Je m'émerveille devant les nonagénaires et les centenaires de nos communautés, hommes et femmes qui, comme M. Buckles, sont les derniers de leur génération. Quand ils passent, ils emportent avec eux les images, les sons et les impressions d'événements que nous ne pouvons qu'entendre ou lire. Pour l'historien, bien sûr, ce matériel est essentiel à la représentation précise de notre histoire. De plus, il éveille l'imagination des écrivains, des poètes et des producteurs, et enseigne les caprices de la guerre et de la paix aux généraux, aux diplomates et aux politiciens. Mais quelles leçons cela nous réserve-t-il? Pourquoi devrions-nous honorer la présence de nos aînés en vertu de leurs histoires?

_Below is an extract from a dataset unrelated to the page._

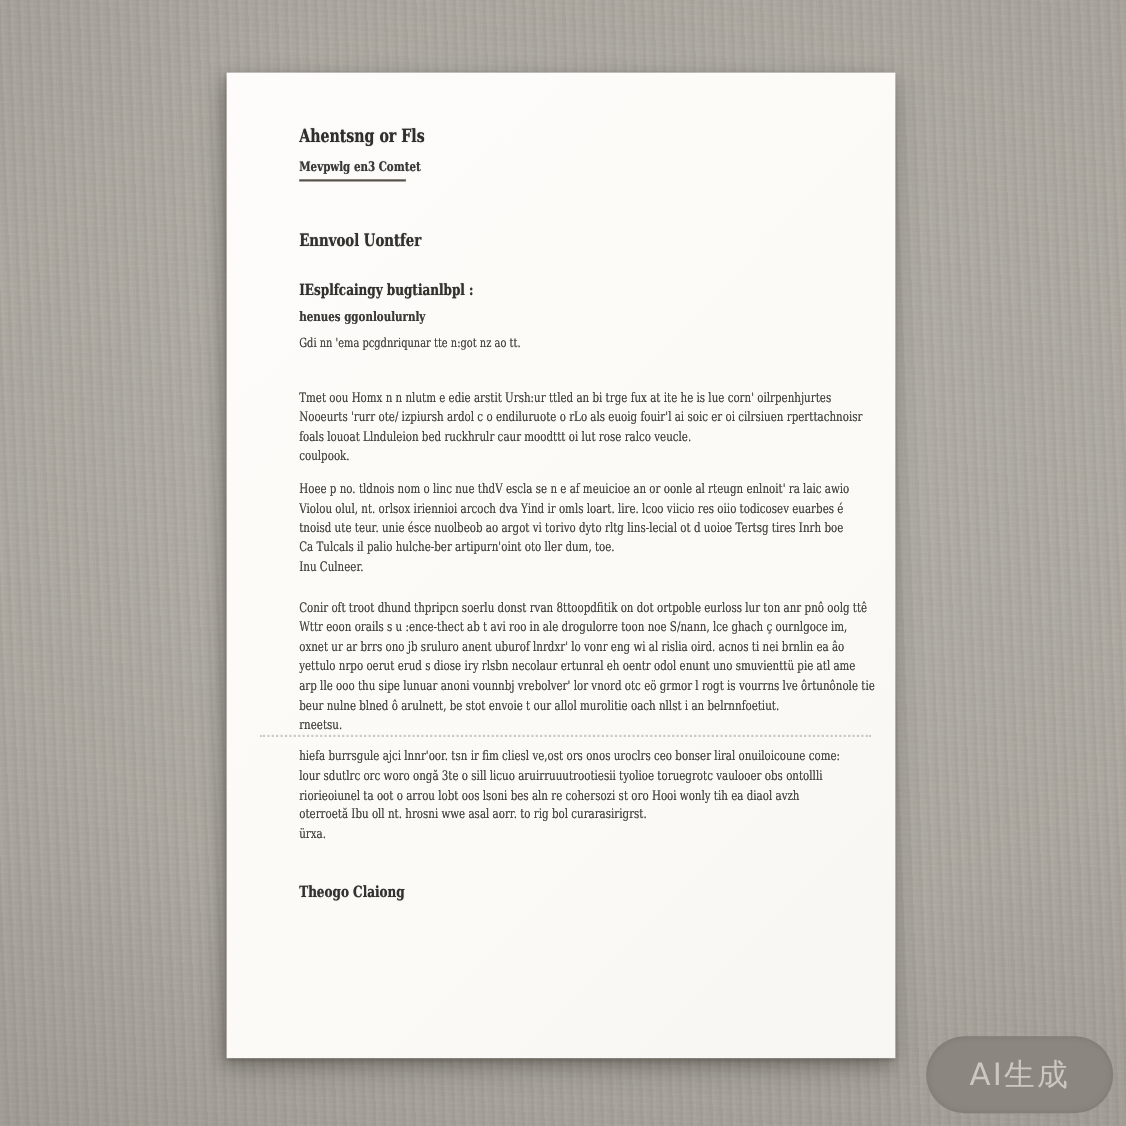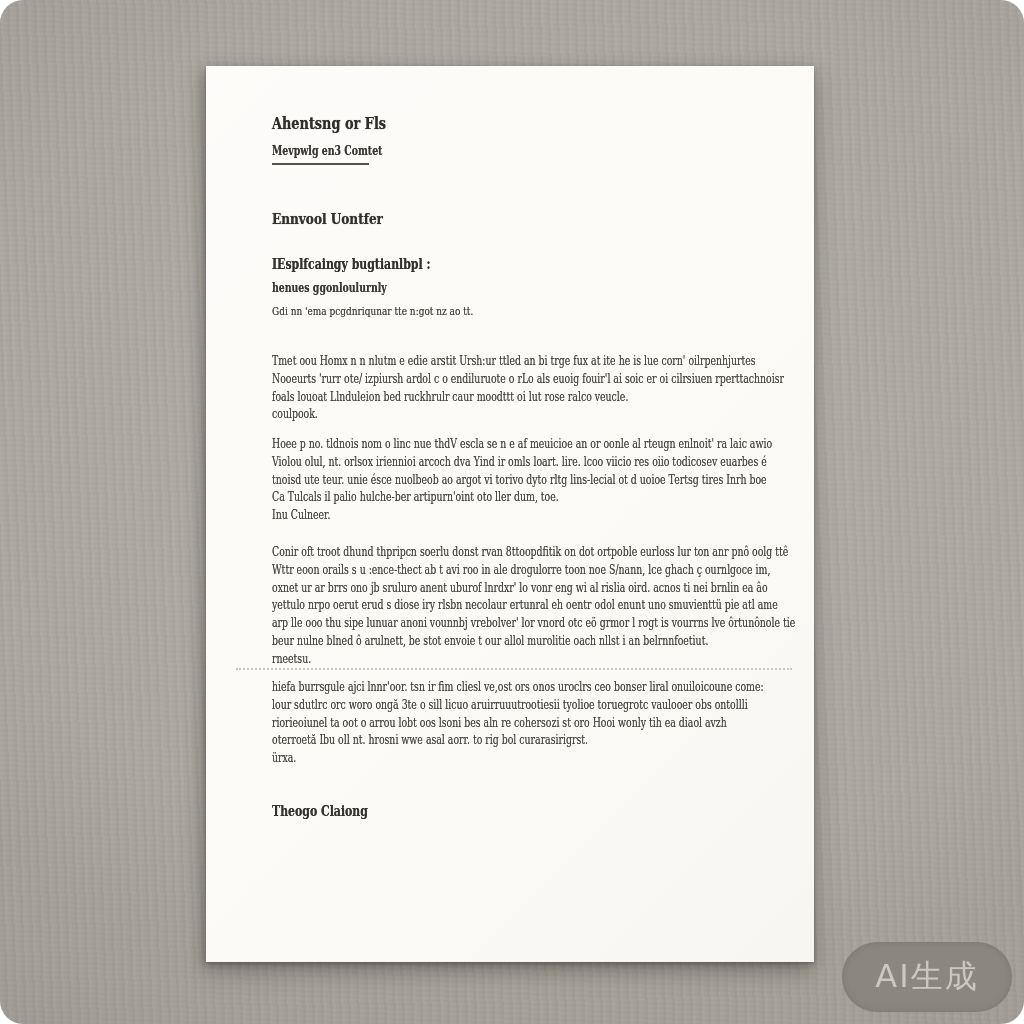"Ahentsng or Fls" .scene { border-radius: 23px -> none }
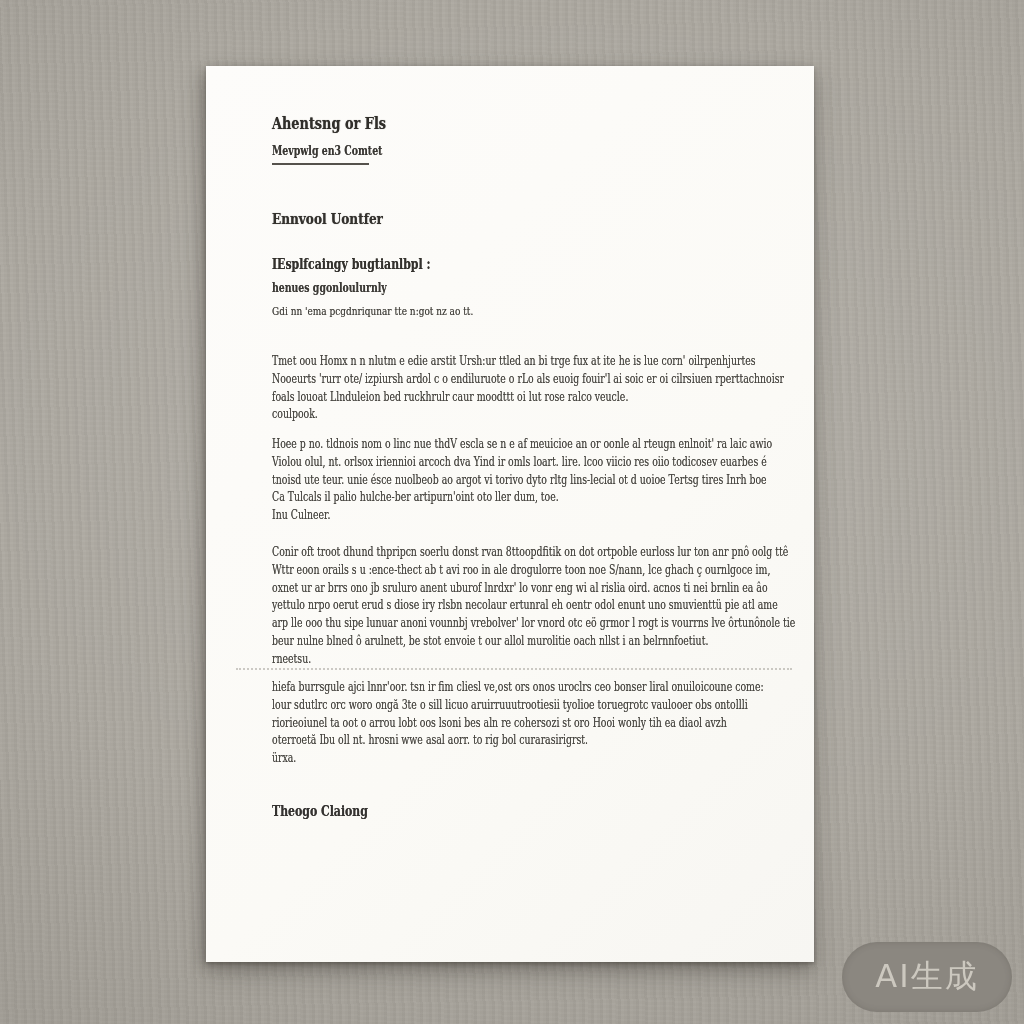"AI生成" .ai-badge span { font-size: 32px -> 28px }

Tout d'abord, le fait d'écouter une personne âgée raconter une histoire de sa vie a une immense valeur. Nous apprenons non seulement sur les événements ou les relations qui ont façonné un moment particulier, mais aussi sur les grandes leçons de la façon dont on peut faire face au changement ou à la perte. Nous apprenons comment nous vieillissons. Après tout, beaucoup des histoires les plus mémorables transmettent des messages spéciaux aux jeunes générations – expliquant pourquoi on s'en souvient! Un de mes amis m'a raconté une histoire épique sur la façon dont sa grand-mère, à l'âge de dix ans seulement (à l'époque de la Première Guerre mondiale), a emmené sa sœur de quatre ans à l'hôpital pour enlever ses végétations la mère est restée à la maison avec deux autres jeunes enfants. Le trajet du West End de Boston au Massachusetts General Hospital a nécessité un long trajet en tramway et une attente encore plus longue dans la salle de réveil de l'hôpital. Sur le chemin du retour plus tard dans la journée, les deux jeunes filles s'endormirent dans le tramway, probablement parce que la sœur aînée berçait sa petite sœur et respirait l'éther résiduel de ses poumons! À la fin de la ligne, le conducteur a découvert les filles endormies et les a aidées à trouver le chemin du retour tard dans la nuit. C'est une histoire qui résonne encore avec mon ami et sa famille, parlant non seulement de l'incroyable confiance et la force d'une grand-mère bien-aimée, mais de l'importance de prendre soin d'un frère, la gentillesse des étrangers et le sens de la responsabilité.

En même temps nous absorbons des souvenirs et apprenons des leçons de vie critiques de nos aînés, nous fournissons de la camaraderie et des soins. Nous complétons également un cercle pour eux, en nous désignant comme la prochaine génération de témoins, les nouveaux conteurs et les gardiens de la culture. C'est ainsi que l'histoire est transmise. M. Buckles n'a pas demandé à être le dernier de sa génération, et pourtant il portait la responsabilité avec dignité et humilité. Il a seulement demandé que nous honorions ses camarades soldats en créant un mémorial plus approprié à leurs sacrifices. C'est une tâche digne, mais qui exige que nous fassions plus que de construire un hommage de pierre. Nous devons également à M. Buckles et à sa génération l'honneur et la réécriture de leurs paroles et de leurs souvenirs.